## Task:
Go through the lines below and count those that contain "style"; the number is all that should be returned.
Top of Information provided
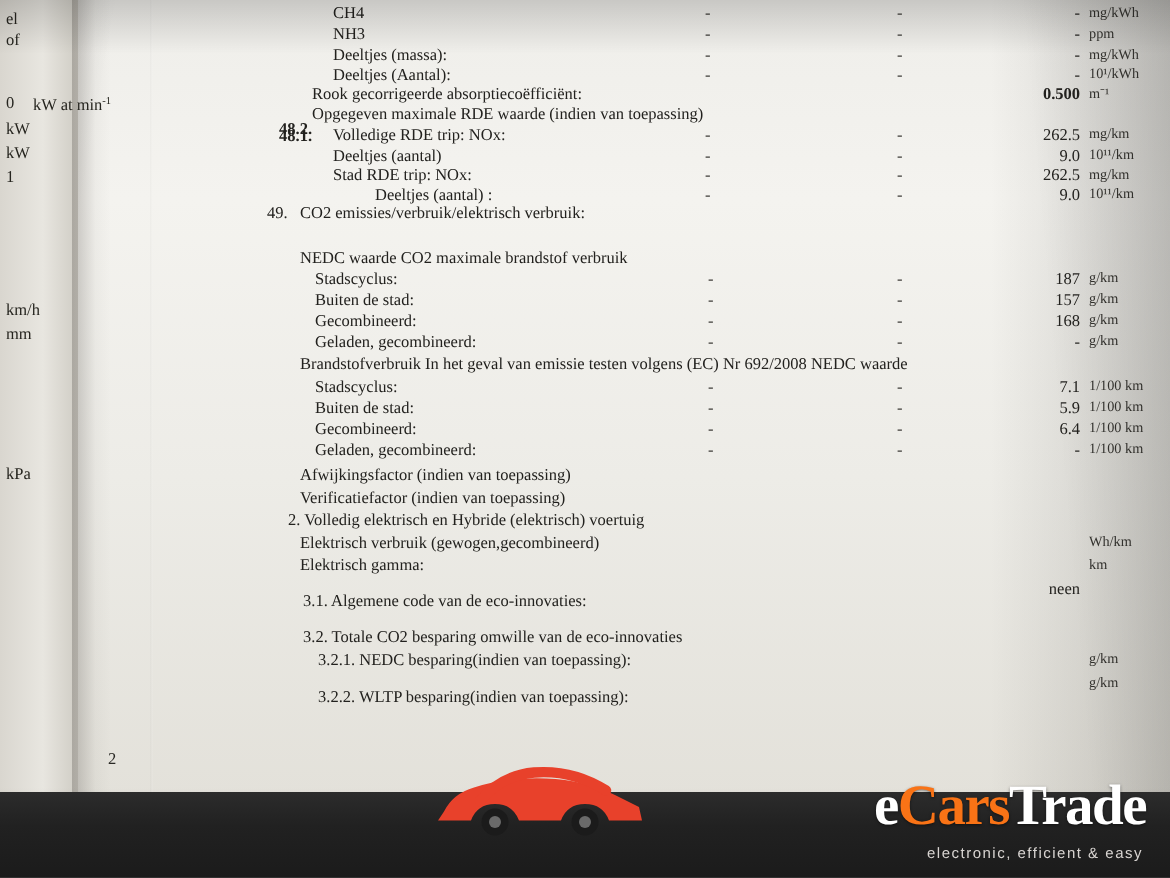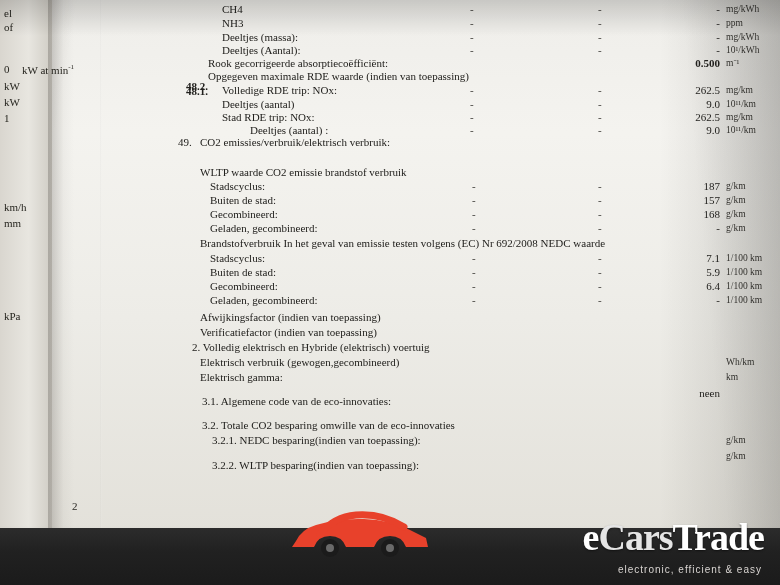--- a/index.html
+++ b/index.html
@@ -252,7 +252,7 @@
       <div class="unit" style="left: 726px; top: 126px;">10¹¹/km</div>
       <div class="row lbl" style="left: 178px; top: 137px;">49.</div>
       <div class="row lbl" style="left: 200px; top: 137px;">CO2 emissies/verbruik/elektrisch verbruik:</div>
-      <div class="row lbl" style="left: 200px; top: 167px;">WLTP waarde CO2 emissie brandstof verbruik</div>
+      <div class="row lbl" style="left: 200px; top: 167px;">NEDC waarde CO2 maximale brandstof verbruik</div>
       <div class="row lbl" style="left: 210px; top: 181px;">Stadscyclus:</div>
       <div class="dash" style="left: 472px; top: 181px;">-</div>
       <div class="dash" style="left: 598px; top: 181px;">-</div>

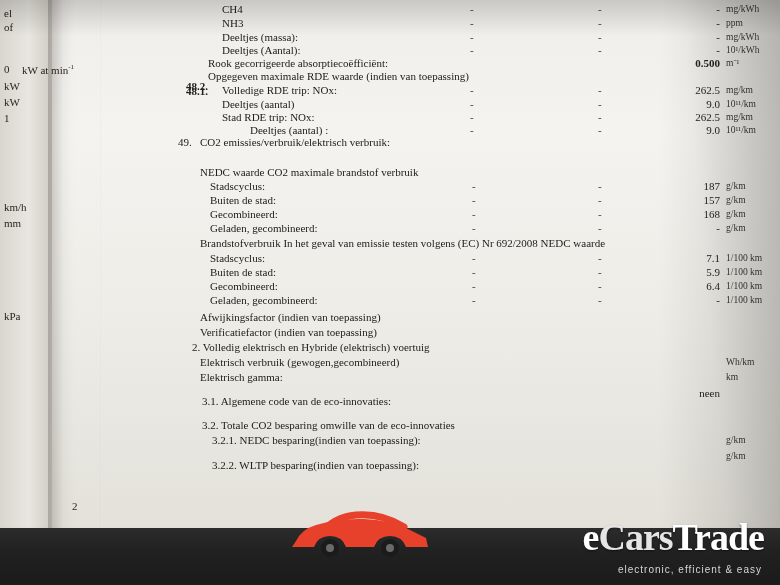--- a/index.html
+++ b/index.html
@@ -165,7 +165,7 @@
     color: #ffffff;
     text-shadow: 0 1px 2px rgba(0,0,0,.5);
   }
-  .logo-text .accent { color: #e5e5e5; }
+  .logo-text .accent { color: #f97316; }
   .logo-sub {
     position: absolute;
     right: 18px;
Bottom of Information provided
## Output below:
8